Sunday, March 29, 2009

We Are So F*#@ed

Are you an American? Or maybe you just live and work in the USA? Or maybe you live elsewhere, but hold US dollar-denominated assets? If you answered yes to any of these, follow-up question: have you been feeling optimistic lately? Yeah, well, snap out of it now. Timmy and the Lords of the Underworld - Tim Geithner, Ben "Helicopter" Bernanke, and our glorious POTUS Obama - have just pillaged and raped you in a manner and to an extent that would make flagellum dei Atilla the Hun and Genghis Khan look like benevolent amateurs, and Bernie Madoff like a harmless two-bit hustler. John P. Hussman describes the PPIP - Public-Private Investment Program (I am not even gonna try to ponder what genius came up with the "public-private" oxymoron) well here. The key number from his excellent analysis: $10-14 trillion - the amount for which US taxpayers have been put on the hook for. Feel raped yet? And no lubrication is forthcoming, mind you. This is a pretty conservative estimate, which, somewhat implicitly, assumes that housing prices have bottomed out. Is that so? Subprime mortgages have by and large already reset, and it is believable that we have seen the worst of the foreclosures from those. However, the option ARM's and Alt-A tsunami is about to hit, and hit hard, and that's not even giving a thought to commercial real estate.

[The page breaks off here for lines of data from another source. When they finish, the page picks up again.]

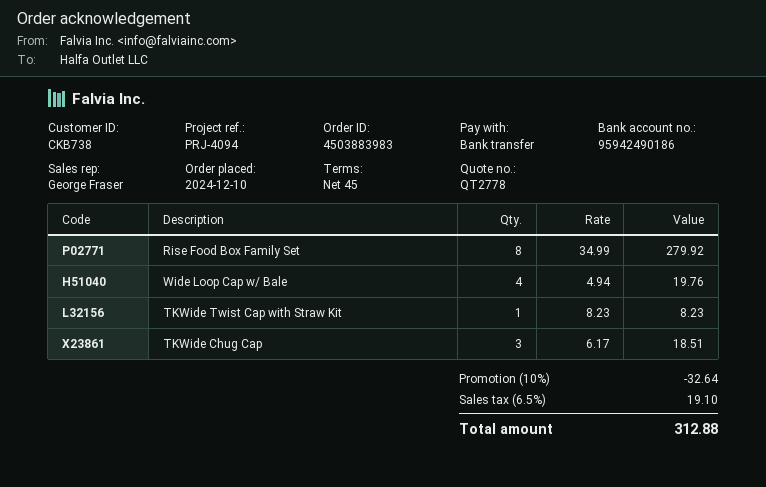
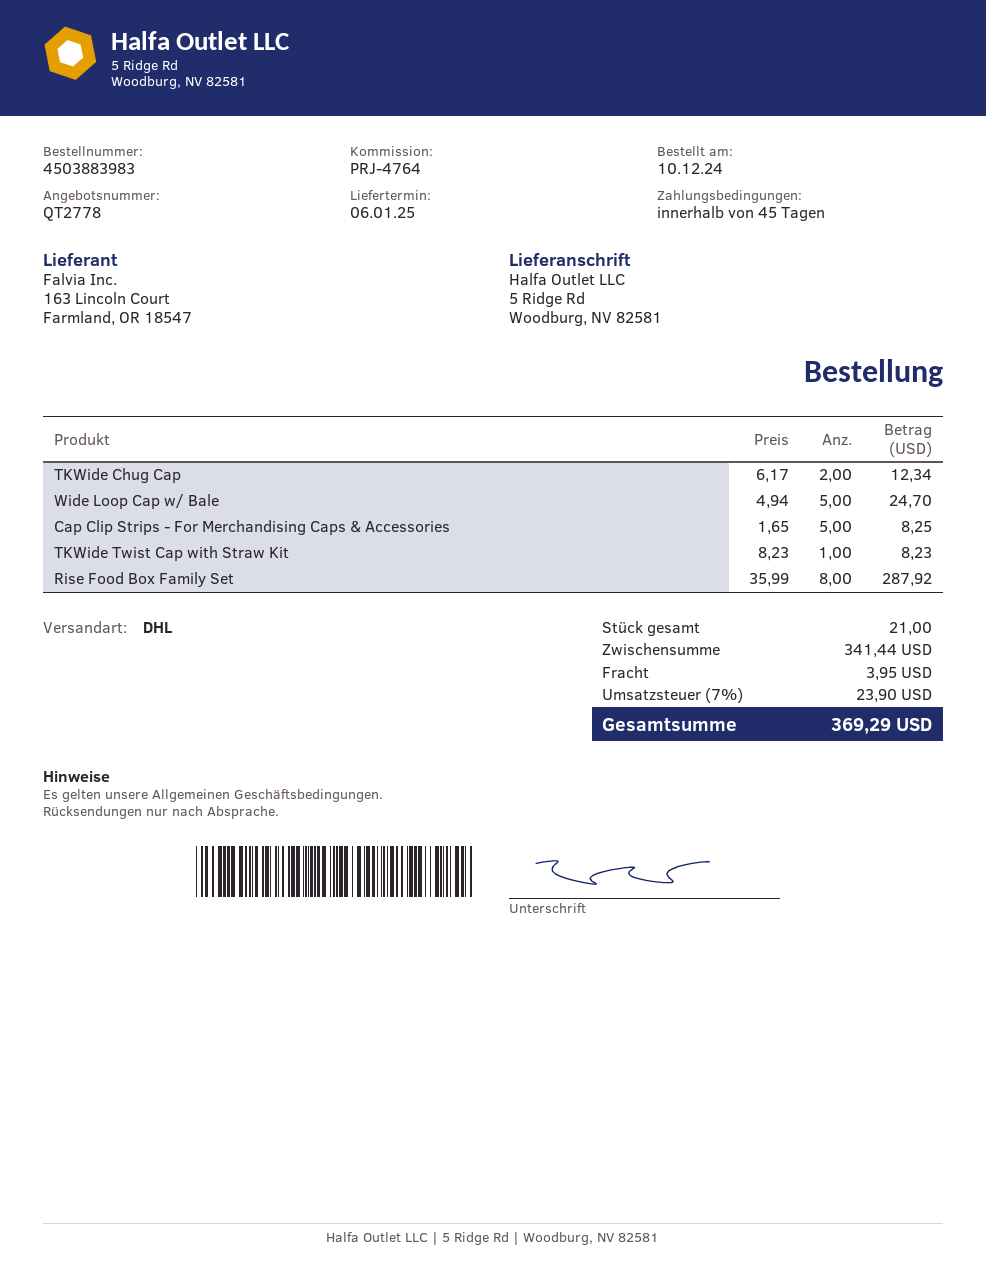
reference: PRJ-4094 -> PRJ-4764
Rise Food Box Family Set: 8 x 34.99 = 279.92 -> 8 x 35.99 = 287.92
Wide Loop Cap w/ Bale: 4 x 4.94 = 19.76 -> 5 x 4.94 = 24.70
TKWide Chug Cap: 3 x 6.17 = 18.51 -> 2 x 6.17 = 12.34
Cap Clip Strips - For Merchandising Caps & Accessories: none -> 5 x 1.65 = 8.25
discount: 10% = 32.64 -> none
shipping: none -> 3.95
tax: 6.5% = 19.10 -> 7% = 23.90
total: 312.88 -> 369.29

In Retard Timmy's parallel universe:
1) The banks are not lending.
2) They are not lending because they are stuffed up their eyeballs with bad assets.
3) The assets are bad because the market does not appreciate that they are actually good.
4) Ergo, if the banks are helped to unload those assets, they will lend again, and the economy will recover.

In our universe, meanwhile, the banks are lending, just not quite as much as before, mostly because they have come to the realization that lending to borrowers who are unlikely to repay is not all that smart. What is not "lending" is the securitization markets, which at the peak of the craze provided more funding to the economy than the banking system. Good luck reviving that charred corpse. Also in our universe, the bad assets are really pretty damn bad.

Oh, wait, you do not feel royally screwed yet? Here's an example of how the PPIP will work, with made up, but plausible numbers. Bank X holds a boatload of bonds that the market values at 25 cents on the dollar. The Fed and the FDIC give investor Y (not you or me, there are requirements to qualify - $500 mln in private capital and $10 bln in eligible assets under management) non-recourse loans so Y can leverage 6:1. It may actually be 12:1, since the rules are a bit unclear, but let's assume 6:1 - that's horrible enough. Thus, if Y buys the junk for 70 cents on the dollar, he/she puts up 10 cents, and the taxpayer is shafted for the rest. The 10 cents is Y's maximum loss, and that's if the asset goes down to zero in value. There is very little to prevent X from lending Y the money for this - in fact about the only protection is "Asset managers may not purchase eligible assets from sellers which are affiliates of such asset manager or of any private investor which has committed at least 10% or more of the aggregate private capital in the PPIF." Some protection. Thus, if the market's current valuation of 25 cents on the dollar is correct, 45 cents of loss is realized, and the US taxpayer eats about 38.5 cents of that.

I do not know about you, but I want to see Timmy and the Lords of the Underworld swinging from the nearest lightpole, although I would compromise and travel to Washington, DC to watch.